How KM can support diversity, equity, and inclusion
♦ Build partnerships
Whether the aim is to make language more accessible, provide varied opportunities for knowledge sharing, or something else, it’s critical to get buy-in from the groups that will be directly impacted by your initiative. Fortunately, KM does not need to do this work on its own or reinvent the DEI wheel. Cross-functional collaboration with a wide range of stakeholders is, in fact, a critical success factor for KM-driven DEI initiatives.
When building partnerships in the business, it is especially important to find allies with influence who can help drive buy-in and support for the work. This might include learning and development, talent management, equal opportunity offices, or other groups that work to drive DEI across the organization more broadly. Finding partners and advocates with credibility and influence will help build traction for KM-driven DEI initiatives:
♦ Engage the business
Building partnerships and collaborating with stakeholders is a critical first step, but KM teams also need to strategize effective ways to engage business leaders.
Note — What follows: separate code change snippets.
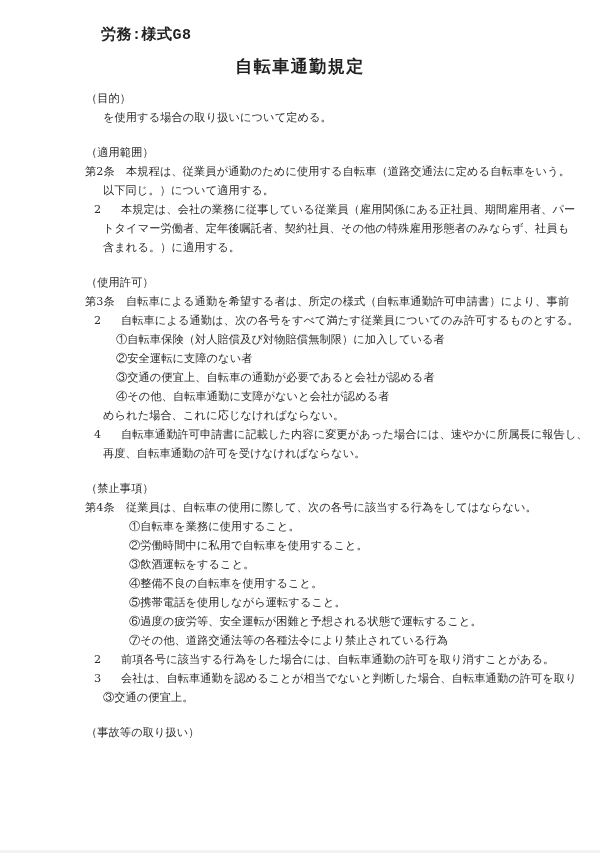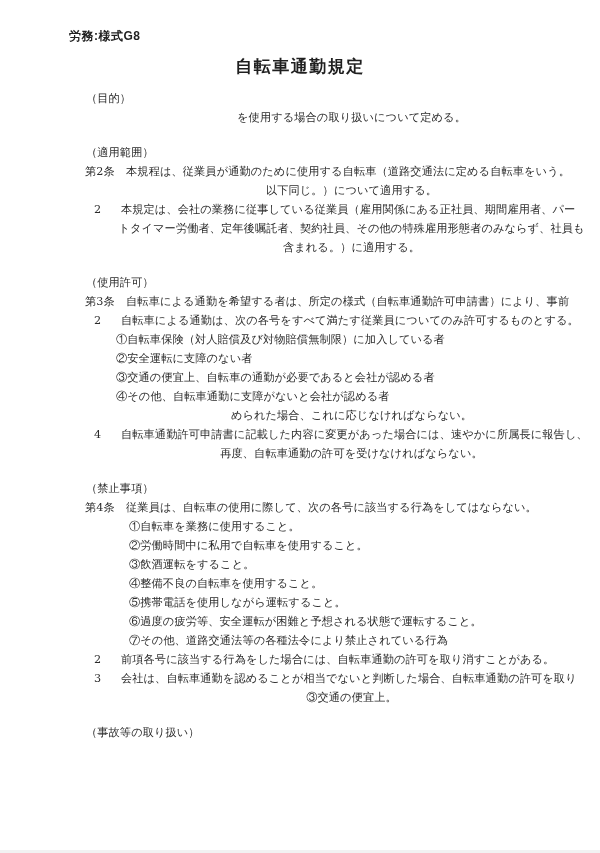"労務:様式G8" .form-label { font-family: Liberation Sans, sans-serif -> Liberation Mono, monospace; font-size: 12px -> 15px; padding-left: 69px -> 101px }
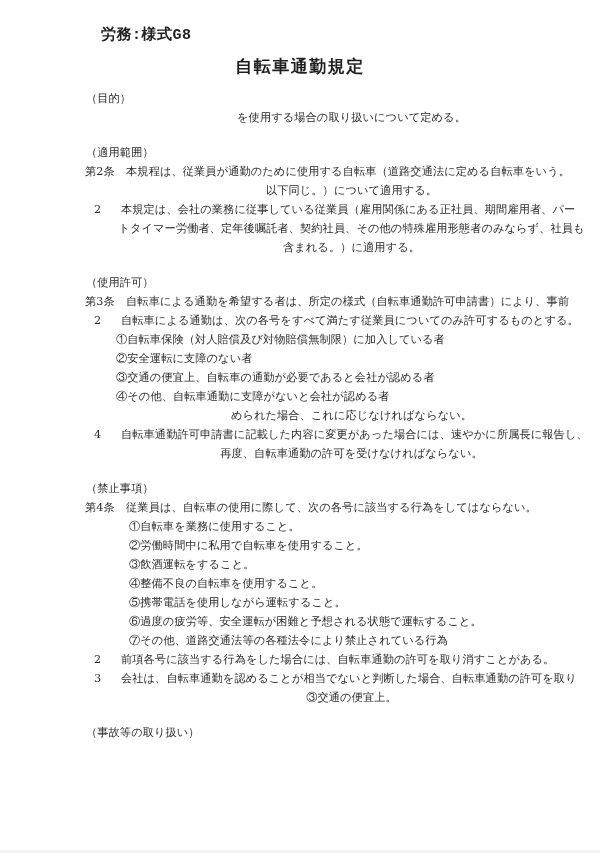"を使用する場合の取り扱いについて定める。" .line.cont { text-align: center -> none }
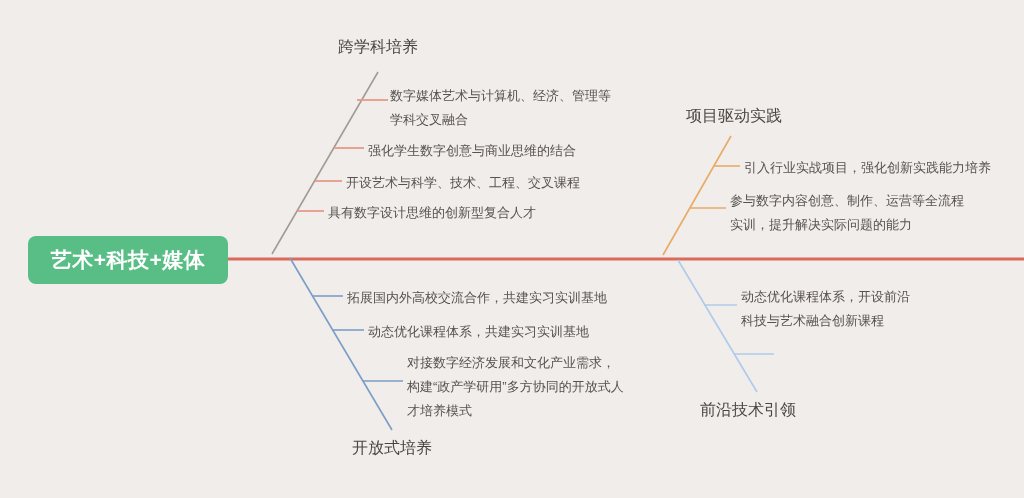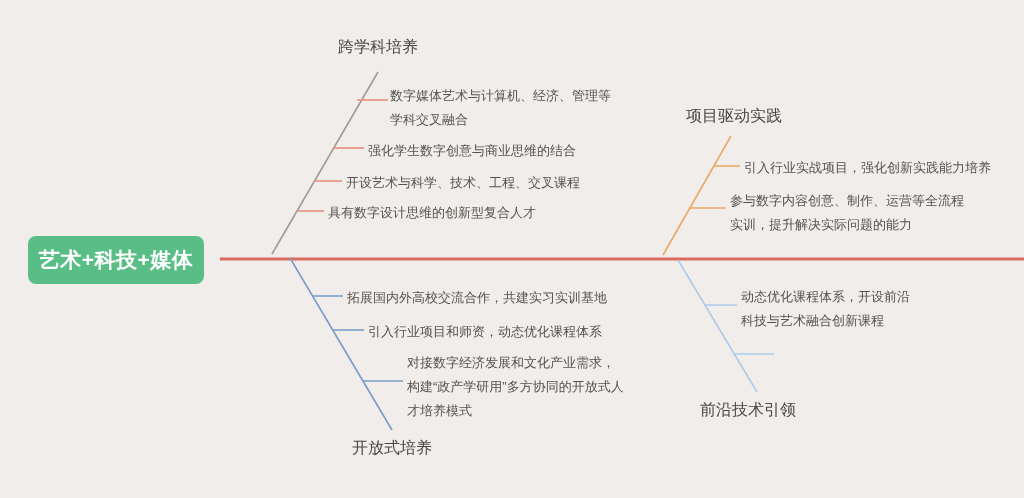"艺术+科技+媒体" .main-node { width: 176px -> 200px }
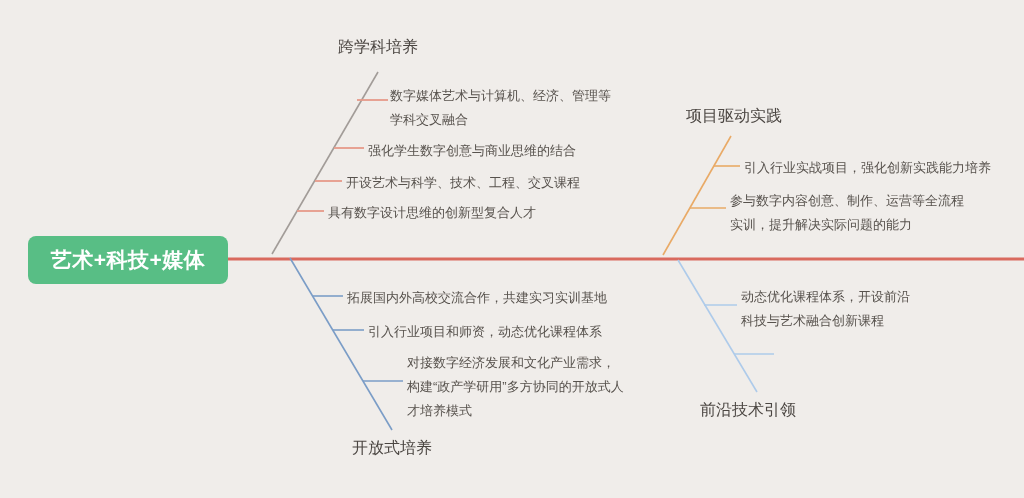"引入行业项目和师资，动态优化课程体系" div.leaf { text: 引入行业项目和师资，动态优化课程体系 -> 动态优化课程体系，共建实习实训基地 }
Without this engagement, it’s easy for DEI initiatives to feel like yet another source of noise that busy employees can simply tune out.
To garner business support, it’s critical to align KM-DEI initiatives with broader organizational goals and strategy. One good way to start building this alignment is by thinking about the ways in which objectives like inclusion, belonging, and psychological safety relate to broader corporate objectives, values, or initiatives. Achieving this alignment raises KM-DEI to the level of enterprise strategy, where it can get far more buy-in than it would as a narrower, KM-owned initiative.
♦ Explore diverse modalities of knowledge creation
Inviting employees to share knowledge in different modalities (e.g., documents, videos, infographics, audio) helps drive inclusion because it enables them to share in ways that feel safe, comfortable, and intuitive. For example, one KM leader told us that “people are starting to give more options for knowledge sharing. If someone requests information from me, I can send it in an email or record a voice memo. If someone asks me to write it down in a document, it’s probably going to take a month to get around to it. It’s important to give people those types of options for how to access and contribute knowledge.”
Relatedly, some KM teams are experimenting with a hybrid approach between storytelling and written documentation. In this approach, KM teams connect with employees who want to share an experience that either went well or did not go well. After interviewing the employee and others familiar with the situation, the KM team crafts the employee’s story into a narrative that teaches others an important lesson or insight. Knowledge is still distilled into a written document, but it is shared through narrative exposition that is clear and accessible to most recipients.
How Teach for America embeds DEI in KM
A great example of linking KM and DEI comes from Teach for America (TFA), which started exploring the relationship between these two initiatives in 2014. The organization defines concepts like diversity, equity, and inclusion in ways that reflect its work as a nonprofit that recruits recent college graduates and professionals to teach in public schools. Its DEI goals encompass both 64,000 alumni and corps members who work in more than 9,000 schools nationwide and around 1,500 non-corps employees who support the TFA program.
Over the past 8 years, TFA has been on a journey to develop KM practices that align with the organization’s commitments to DEI. Below are examples of embedded KM practices that help to support DEI.
♦ Diversity: The KM team considers multiple perspectives, needs, and contributions when it designs KM products. Knowledge assets account for cultural dimensions, such as different storytelling methods, concepts of time, and linear versus nonlinear planning.
♦ Equity: If an individual or team makes a significant contribution to another’s work, the recipient of that contribution offers a capacity trade. (For example, if someone from another team spends an hour reviewing a resource, the team that created the resource would offer to reciprocate.)
♦ Inclusion: TFA uses human-centered design to understand what people’s needs are and to design knowledge products that meet those needs. As a result, knowledge assets are accessible for multiple users and offered in multiple modalities like slide decks, videos, infographics, and articles. The language used to share knowledge is free of dehumanizing terms or jargon.